Sözde bilim adamları, ilk insanın yaratılışından
onun bilgi sahibi olmasına; kalemle yazmasından fıtratıyla ilgili
özelliklerine kadar birçok konuyu, vahyi reddetmenin sonucu olarak
faraziyelere, dayanaksız teorilere dayandırmakta, bunları da bilim diye
kitlelere yutturmaktadırlar. "…Onlar Kitab'ı bilmezler. Onların bildiklerinin
hepsi, sadece zan ve tahminden ibârettir (bilmezler, fakat bilgiçlik
taslarlar)." (2/Bakara, 78); "Onların çoğu zandan başka bir şeye uymaz.

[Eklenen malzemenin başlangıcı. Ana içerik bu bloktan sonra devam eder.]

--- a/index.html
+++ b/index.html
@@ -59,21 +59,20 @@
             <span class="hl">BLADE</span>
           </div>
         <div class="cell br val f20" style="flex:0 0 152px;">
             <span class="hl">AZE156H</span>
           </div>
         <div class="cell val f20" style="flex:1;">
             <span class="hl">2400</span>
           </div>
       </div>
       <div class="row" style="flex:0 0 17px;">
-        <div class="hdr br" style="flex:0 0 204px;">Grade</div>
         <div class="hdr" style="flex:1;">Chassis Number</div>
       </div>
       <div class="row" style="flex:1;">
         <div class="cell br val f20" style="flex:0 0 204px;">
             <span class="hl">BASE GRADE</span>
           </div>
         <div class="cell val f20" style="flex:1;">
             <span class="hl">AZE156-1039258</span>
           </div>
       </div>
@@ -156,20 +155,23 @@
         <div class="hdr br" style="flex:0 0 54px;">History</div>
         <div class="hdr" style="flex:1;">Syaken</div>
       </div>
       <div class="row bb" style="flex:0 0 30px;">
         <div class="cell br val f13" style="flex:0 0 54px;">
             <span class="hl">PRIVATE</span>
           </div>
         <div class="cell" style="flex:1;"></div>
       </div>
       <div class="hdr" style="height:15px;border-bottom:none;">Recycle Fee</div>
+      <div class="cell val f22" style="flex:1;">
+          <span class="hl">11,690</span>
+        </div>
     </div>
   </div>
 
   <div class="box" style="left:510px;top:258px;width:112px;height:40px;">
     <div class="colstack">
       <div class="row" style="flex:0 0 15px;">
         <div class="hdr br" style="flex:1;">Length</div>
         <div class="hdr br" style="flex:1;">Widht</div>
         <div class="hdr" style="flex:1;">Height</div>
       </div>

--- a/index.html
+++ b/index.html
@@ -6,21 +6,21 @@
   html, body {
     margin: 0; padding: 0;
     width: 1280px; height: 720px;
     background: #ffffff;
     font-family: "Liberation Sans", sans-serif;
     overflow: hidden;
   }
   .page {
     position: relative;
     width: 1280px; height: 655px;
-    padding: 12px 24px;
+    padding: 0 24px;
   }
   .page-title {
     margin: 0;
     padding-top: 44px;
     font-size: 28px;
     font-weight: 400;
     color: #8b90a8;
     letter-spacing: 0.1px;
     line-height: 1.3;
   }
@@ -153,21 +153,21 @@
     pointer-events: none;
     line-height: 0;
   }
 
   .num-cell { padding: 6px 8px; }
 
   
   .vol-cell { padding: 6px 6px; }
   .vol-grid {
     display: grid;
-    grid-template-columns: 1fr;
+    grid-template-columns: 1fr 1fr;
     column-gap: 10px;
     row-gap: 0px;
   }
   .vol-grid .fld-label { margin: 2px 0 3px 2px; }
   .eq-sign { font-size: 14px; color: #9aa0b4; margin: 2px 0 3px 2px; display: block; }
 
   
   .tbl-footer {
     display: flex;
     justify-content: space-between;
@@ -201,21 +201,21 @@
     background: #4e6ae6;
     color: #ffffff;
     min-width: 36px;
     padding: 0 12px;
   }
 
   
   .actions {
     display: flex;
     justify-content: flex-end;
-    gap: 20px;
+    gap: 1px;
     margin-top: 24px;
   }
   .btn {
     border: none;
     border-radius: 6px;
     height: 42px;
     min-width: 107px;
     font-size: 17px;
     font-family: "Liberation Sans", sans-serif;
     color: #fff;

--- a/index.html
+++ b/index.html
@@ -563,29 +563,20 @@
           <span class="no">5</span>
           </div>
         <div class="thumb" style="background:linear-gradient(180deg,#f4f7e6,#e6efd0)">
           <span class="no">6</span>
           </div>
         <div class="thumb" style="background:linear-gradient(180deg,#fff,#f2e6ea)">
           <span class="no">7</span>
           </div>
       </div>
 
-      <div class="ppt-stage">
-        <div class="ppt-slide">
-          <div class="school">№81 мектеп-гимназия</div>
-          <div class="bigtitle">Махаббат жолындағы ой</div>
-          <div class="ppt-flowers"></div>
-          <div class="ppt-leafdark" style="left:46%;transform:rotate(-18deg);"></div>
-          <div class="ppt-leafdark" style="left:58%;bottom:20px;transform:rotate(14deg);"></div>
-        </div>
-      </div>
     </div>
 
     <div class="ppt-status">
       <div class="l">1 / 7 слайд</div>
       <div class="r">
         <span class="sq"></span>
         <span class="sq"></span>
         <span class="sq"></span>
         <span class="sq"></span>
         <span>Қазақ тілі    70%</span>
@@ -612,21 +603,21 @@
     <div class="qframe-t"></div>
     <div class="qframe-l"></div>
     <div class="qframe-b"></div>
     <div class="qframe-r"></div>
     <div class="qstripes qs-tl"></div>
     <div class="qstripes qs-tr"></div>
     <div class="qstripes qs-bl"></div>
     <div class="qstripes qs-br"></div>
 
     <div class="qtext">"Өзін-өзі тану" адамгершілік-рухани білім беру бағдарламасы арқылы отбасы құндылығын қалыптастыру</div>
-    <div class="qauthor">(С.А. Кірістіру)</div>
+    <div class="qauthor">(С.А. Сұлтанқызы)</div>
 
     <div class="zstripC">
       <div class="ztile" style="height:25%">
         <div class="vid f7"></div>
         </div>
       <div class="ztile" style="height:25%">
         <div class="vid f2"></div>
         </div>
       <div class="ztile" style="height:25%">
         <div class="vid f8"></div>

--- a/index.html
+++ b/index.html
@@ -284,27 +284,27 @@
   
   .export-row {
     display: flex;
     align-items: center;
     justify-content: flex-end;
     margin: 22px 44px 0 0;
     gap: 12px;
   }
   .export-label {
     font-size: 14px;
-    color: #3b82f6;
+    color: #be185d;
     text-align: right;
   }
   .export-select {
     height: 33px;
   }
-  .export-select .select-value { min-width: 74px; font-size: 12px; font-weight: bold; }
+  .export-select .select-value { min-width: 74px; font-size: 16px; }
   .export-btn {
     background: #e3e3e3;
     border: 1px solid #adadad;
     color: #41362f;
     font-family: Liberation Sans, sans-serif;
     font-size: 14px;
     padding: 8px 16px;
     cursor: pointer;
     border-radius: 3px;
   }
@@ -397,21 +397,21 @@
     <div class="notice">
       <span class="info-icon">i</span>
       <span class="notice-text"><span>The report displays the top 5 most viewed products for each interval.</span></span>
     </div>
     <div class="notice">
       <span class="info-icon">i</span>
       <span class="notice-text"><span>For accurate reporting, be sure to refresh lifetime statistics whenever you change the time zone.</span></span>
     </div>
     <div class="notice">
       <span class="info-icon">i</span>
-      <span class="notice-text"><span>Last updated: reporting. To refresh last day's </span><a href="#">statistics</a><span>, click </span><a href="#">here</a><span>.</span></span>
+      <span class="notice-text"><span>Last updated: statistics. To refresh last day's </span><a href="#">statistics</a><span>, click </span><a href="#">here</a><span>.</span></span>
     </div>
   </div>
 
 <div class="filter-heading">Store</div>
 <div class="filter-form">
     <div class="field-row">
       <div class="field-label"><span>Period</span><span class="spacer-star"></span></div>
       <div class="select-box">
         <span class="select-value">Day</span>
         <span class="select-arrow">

Şüphesiz zan, haktan (ilimden) hiçbir şeyin yerini tutmaz. Allah onların
yapmakta olduklarını çok iyi bilendir." (10/Yunus, 36); "…Onlar zanna ve
nefislerinin aşağı hevesine uyuyorlar. Halbuki kendilerine Rableri tarafından
yol gösterici gelmiştir." (53/Necm, 23). Bu gerçekten dolayıdır ki,
mü'minler uyarılır: "Ey iman edenler! Zandan çokça kaçının. Çünkü zannın bir
kısmı günahtır…" (49/Hucurât, 12). Zâten şirkin temeli de zannın en kötüsü
olan Allah hakkında kötü zanda bulunmaktır (3/Âl-i İmrân, 154; 48/Fetih, 6;
10/Yunus, 60)

Mü'minler için Allah Teâlâ'nın kitabında ve
Rasûl-i Ekrem'in sünnetinde kat'i olarak yer alan her haber (vahy) ilim
hükmündedir. Hatta, akıl ve duyu organları bu vahyî haberlerin mâhiyetini
kavramasalar da vahy, kesin bilgi kaynağımızdır.